I don't count my miles. As someone whose main use of bicycle is in repeating the same route five times weekly and repeating in reverse the same route five times weekly, any miles I gain in the morning, I wipe out in the evening. It's like the lunar tides. Does the moon count how far it moved the oceans each day? Nope. It just does it and it probably doesn't think too much about it because, frankly, the moon is just a giant spherical space rock and it most likely lacks powers of cognition and meta-cognition ("Remix to Metacognition" is easily one of my favorite completely fictitious R Kelly parody songs of the last decade). Tides aren't measured cumulatively (I don't think at least) and any case, the moon, along with not knowing or caring about what it's doing, is very far away and cold and couldn't not pull the tides even if it wanted to stop. I could stop bicycling to work, but that would be lunacy. 

I remember when I took art history in high school and towards the beginning of the fall semester, we talked about traditional African tribal masks and we were shown slides of two masks. One of the masks was elaborately done with tremendous detail and intricacy and the other was carved less ornately and far more simply. It looked barely carved at all and seemed crudely done.We were asked to identify which was done first chronologically and like a good positivist, it seemed obvious to me that the progression went from simple to ornate. Over time, the mask carvers got better and were able to carve with greater detail and skill. Things go, as they go, from simple to complex. 

I was wrong.

The more ornate mask came first and the simpler mask was carved much later. Rather than learning to carve with ever greater detail, the artists learned to eschew the ornate and to carve just what was absolutely essential to convey the essence of the mask's "maskness." Things went, as they went, from complex to simple. 

I tend not to set goals or have resolutions. I thought that I had an ok 2013 and I think I'll probably have an ok 2014. One thing that I don't plan to do in 2014 is write about bike commuting and "safety" because I find that topic boring and I don't think I have much to add to it. Can bicycling be dangerous? Yes. Should places try to make it safer? Sure. Are perceptions of safety a big inhibitor to more people cycling? I guess. Do I add anything to the conversation by writing OMFG UNSAFE BIKING GAHHHH? I'm doubtful. Others do it with much greater pathos and reasonableness and I will leave it to them. I will also continue to avoid writing about bikes and traffic laws. Also, about bikes and sea monsters because that would be weird. It's not like I live along the ocean, much less bike in it and the likelihood of my chancing upon a sea monster, however wayward, this far inland are minuscule and my commitment to verisimilitude far outweighs any extra page hits shanties on sea monsters might bring. Plus, I gotta keep a gimmick for 2015. Argh. 
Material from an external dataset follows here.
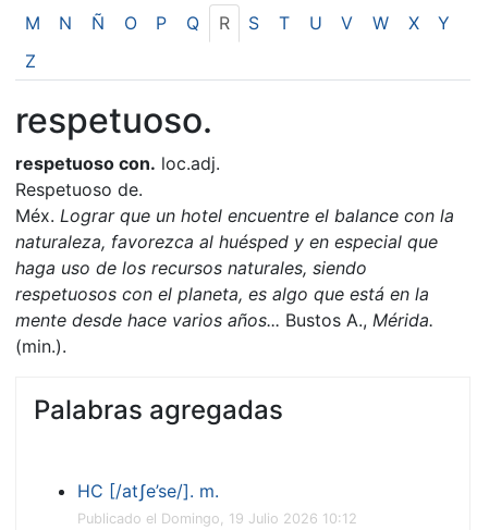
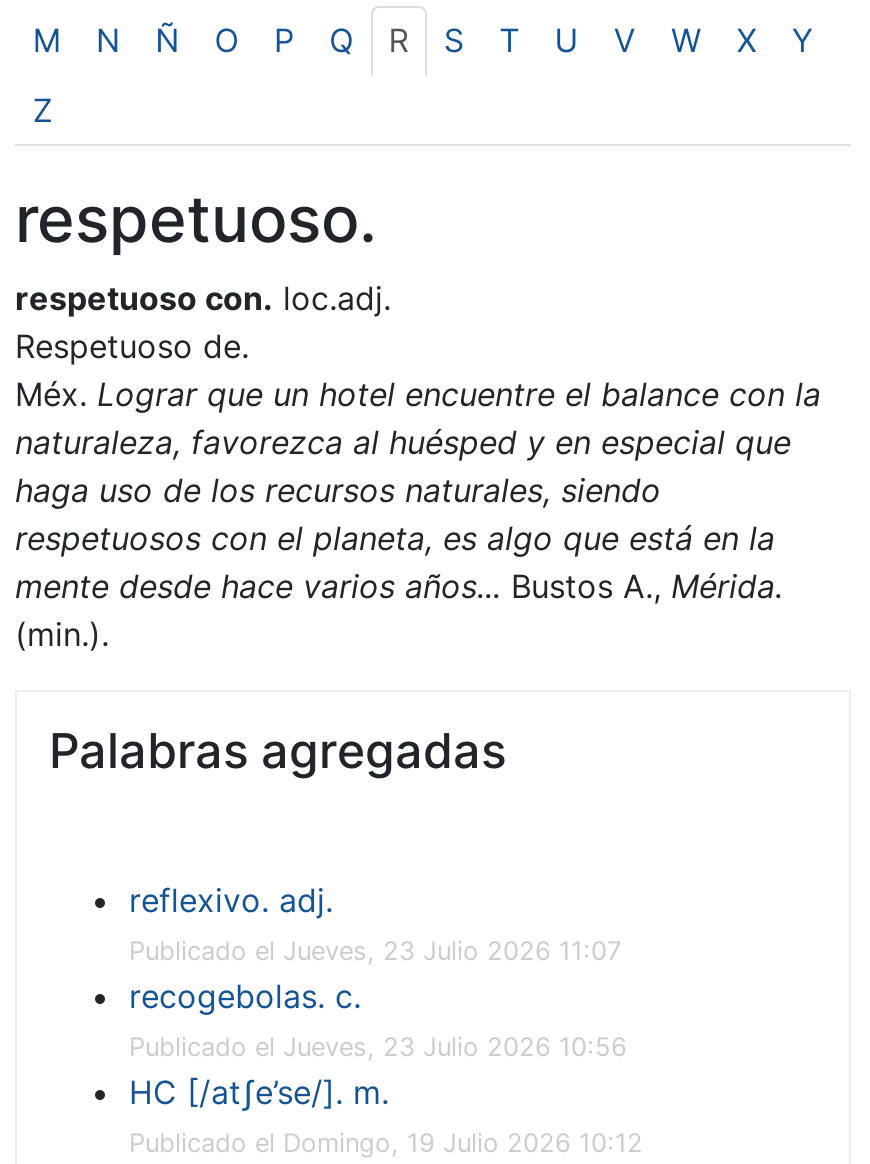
none -> [129,880,627,1062] reflexivo. adj. | Publicado el Jueves, 23 Julio 2026 11:07 | recogebolas. c. | Publicado el Jueves, 23 Julio 2026 10:56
There are lots of other things that I think I can write about in 2014, but we'll have to let circumstances decide. It's good to be proactive, but I don't really have any off-hand axes that I wish to grind, mostly because I got a great ax grinding gift certificate for Christmas, so I'll instead decide to be reactive, though hopefully, never reactionary. I tend to believe that change itself, for better or worse, is good and things change even if you do the same thing every day and I'm generally content to look upon change (but not nickels or pennies- they are the worst) and marvel and smirk and resignedly sigh and laugh and frown and smile and react to it and maybe sometimes I'll write things down about it and maybe sometimes those things will be interesting to you or me or both of us. As far as bicycling in DC is concerned, I'd say that generally we're changing in the right direction, but for the most part, the thing that is changing isn't so much the direction but the "we." It's a bigger we than it was when I joined and I hope that this year, the we continues to grow less wee. No one wants a wee we. 

I wish you all the best in the new year. Have a lovely time with it. As always, thank you for reading. 

1 comment:

  1. If commuting is like the tides, is riding a loop like a planet orbiting the sun? I always seem to get back to the same place but there still seems to be value in it. And something changes, if me just getting a wee bit older, though not wiser.